See edit history of this section
Post feedback on this section
- 1. The Requirement
- 2. Rationale
- 3. Guidance
- 4. Small Projects
- 5. Resources
- 6. Lessons Learned
- 7. Software Assurance
1. Requirements
5.5.4 The project manager shall implement process assessments for all high-severity software non-conformances (closed loop process).
1.1 Notes
NPR 7150.2, NASA Software Engineering Requirements, does not include any notes for this requirement.
1.2 History
1.3 Applicability Across Classes
Class A B C D E F Applicable?
Key: - Applicable | - Not Applicable
2. Rationale
Understand why the high severity software non-conformance or defect occurred and make process changes to avoid additional high severity software non-conformances or defects. To reduce software defects.
3. Guidance
To reduce defects from occurring, we have to understand why the defect or software non-conformance occurred. Using a method like, Root Cause Analysis is a technique that will help you address the requirement. Root Cause Analysis is a structured evaluation method that identifies the root causes of an undesired outcome and the actions adequate to prevent a recurrence. In science and engineering, root cause analysis is a method of problem-solving used for identifying the root causes of faults or problems. Root cause analysis can be decomposed into four steps:
- Identify and describe clearly the problem.

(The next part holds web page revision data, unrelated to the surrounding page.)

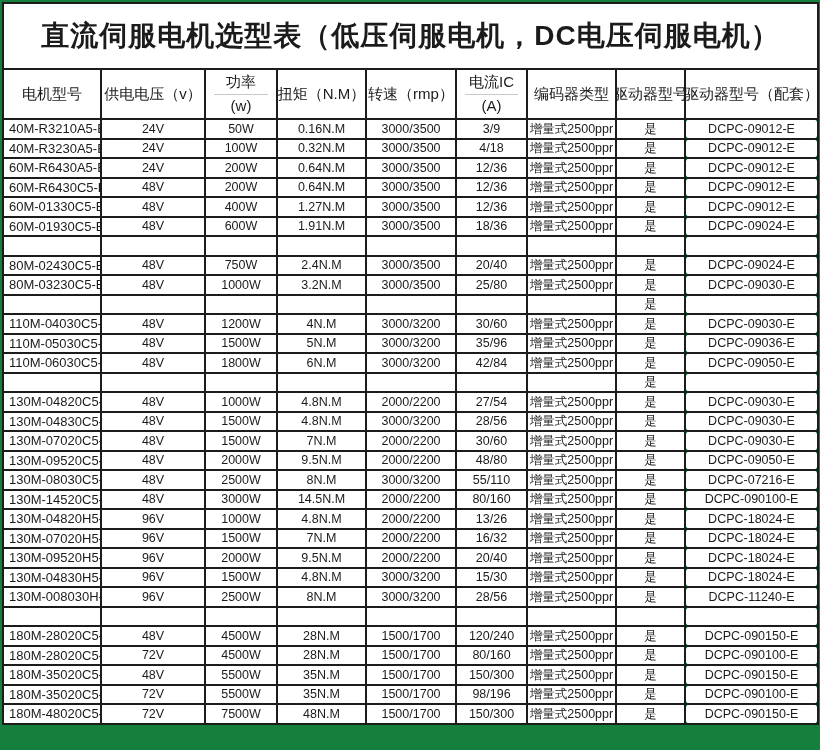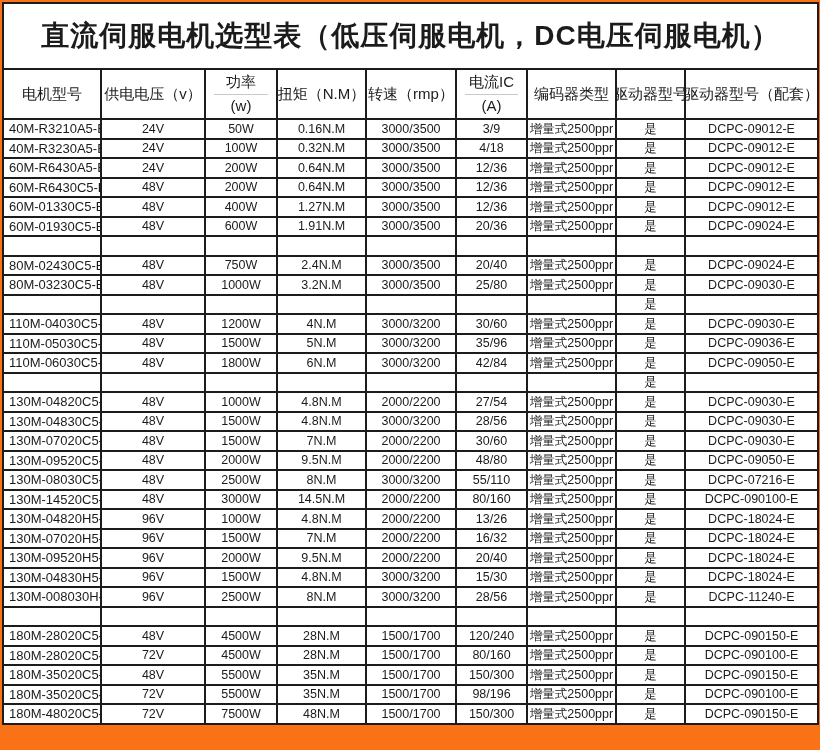--- a/index.html
+++ b/index.html
@@ -6,7 +6,7 @@
   .screen {
     position:relative;
     width:820px; height:750px;
-    background:#f97316;
+    background:#15803d;
     overflow:hidden;
     font-family:"Liberation Sans","DejaVu Sans",sans-serif;
     color:#1b1b1b;

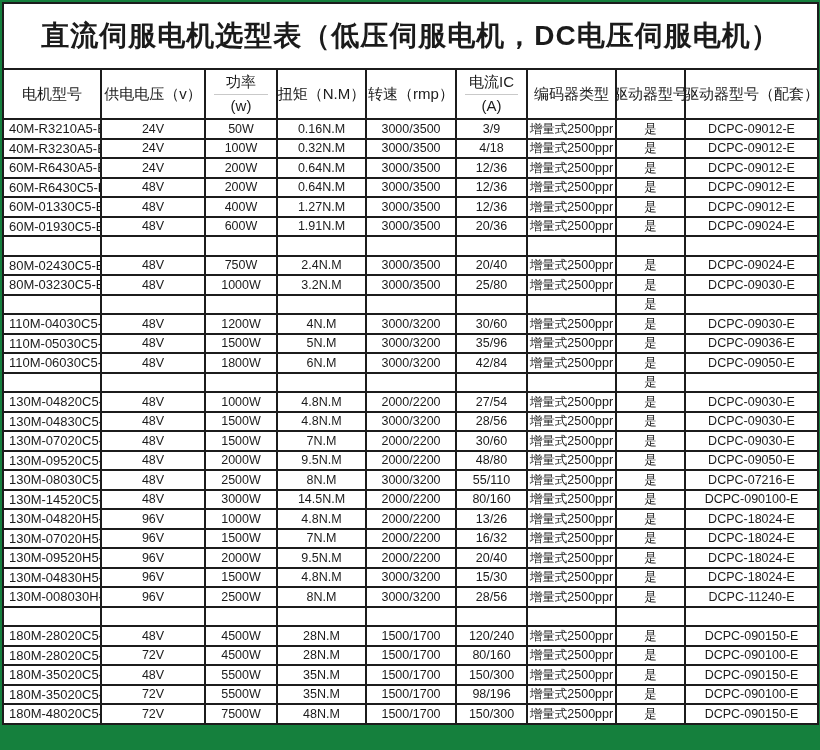--- a/index.html
+++ b/index.html
@@ -54,7 +54,7 @@
     font-size:13px;
   }
   .motor-table td.cell-encoder { font-size:12.5px;margin-left:33px; }
-  .motor-table td.cell-driver { font-size:12.5px; }
+  .motor-table td.cell-driver { font-size:12.5px;border-radius:6px; }
 </style>
 </head>
 <body>

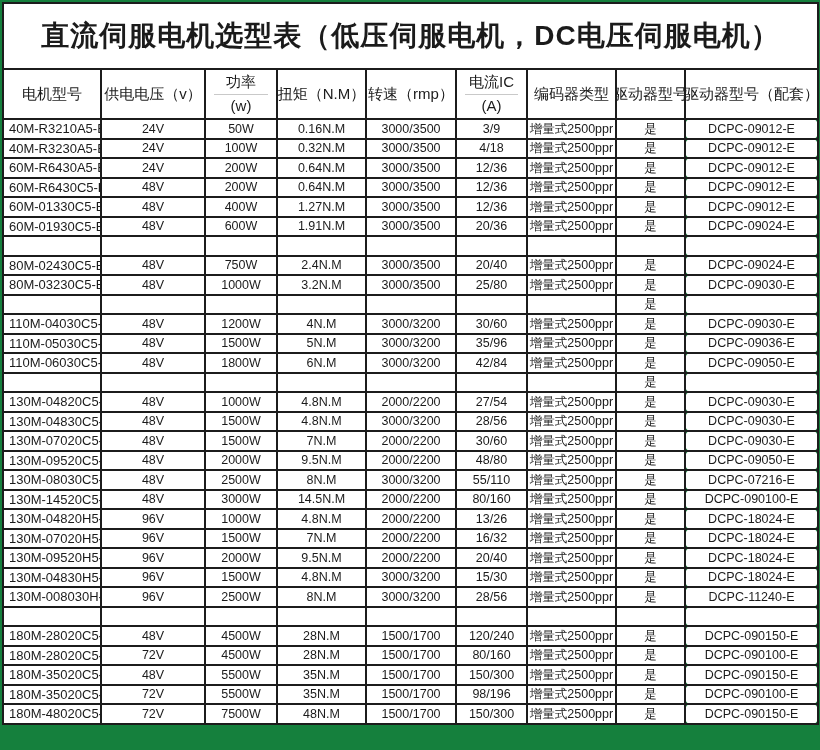--- a/index.html
+++ b/index.html
@@ -190,7 +190,7 @@
           <td class="body-cell cell-power">600W</td>
           <td class="body-cell cell-torque">1.91N.M</td>
           <td class="body-cell cell-speed">3000/3500</td>
-          <td class="body-cell cell-current">20/36</td>
+          <td class="body-cell cell-current">18/36</td>
           <td class="body-cell cell-encoder">增量式2500ppr</td>
           <td class="body-cell cell-brake">是</td>
           <td class="body-cell cell-driver">DCPC-09024-E</td>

- Establish a timeline from the normal situation up to the time the problem occurred.
- Distinguish between the root cause and other causal factors (e.g., using event correlation).
- Establish a causal graph between the root cause and the problem.
It is up to the project, engineering, and assurance to decide on the definition of high severity for their project. This requirement intends to assess any critical or high severity software defect or non-conformance to find out why the defect happened and what could be done to avoid generating these types of defects in the future on the project.
Using the project definition of high severity defects, the project performs a root cause analysis to determine why the defect occurred and what could have been done to prevent it. This information generally serves as input to a remediation process whereby corrective actions are determined and taken to prevent the problem from reoccurring in the future.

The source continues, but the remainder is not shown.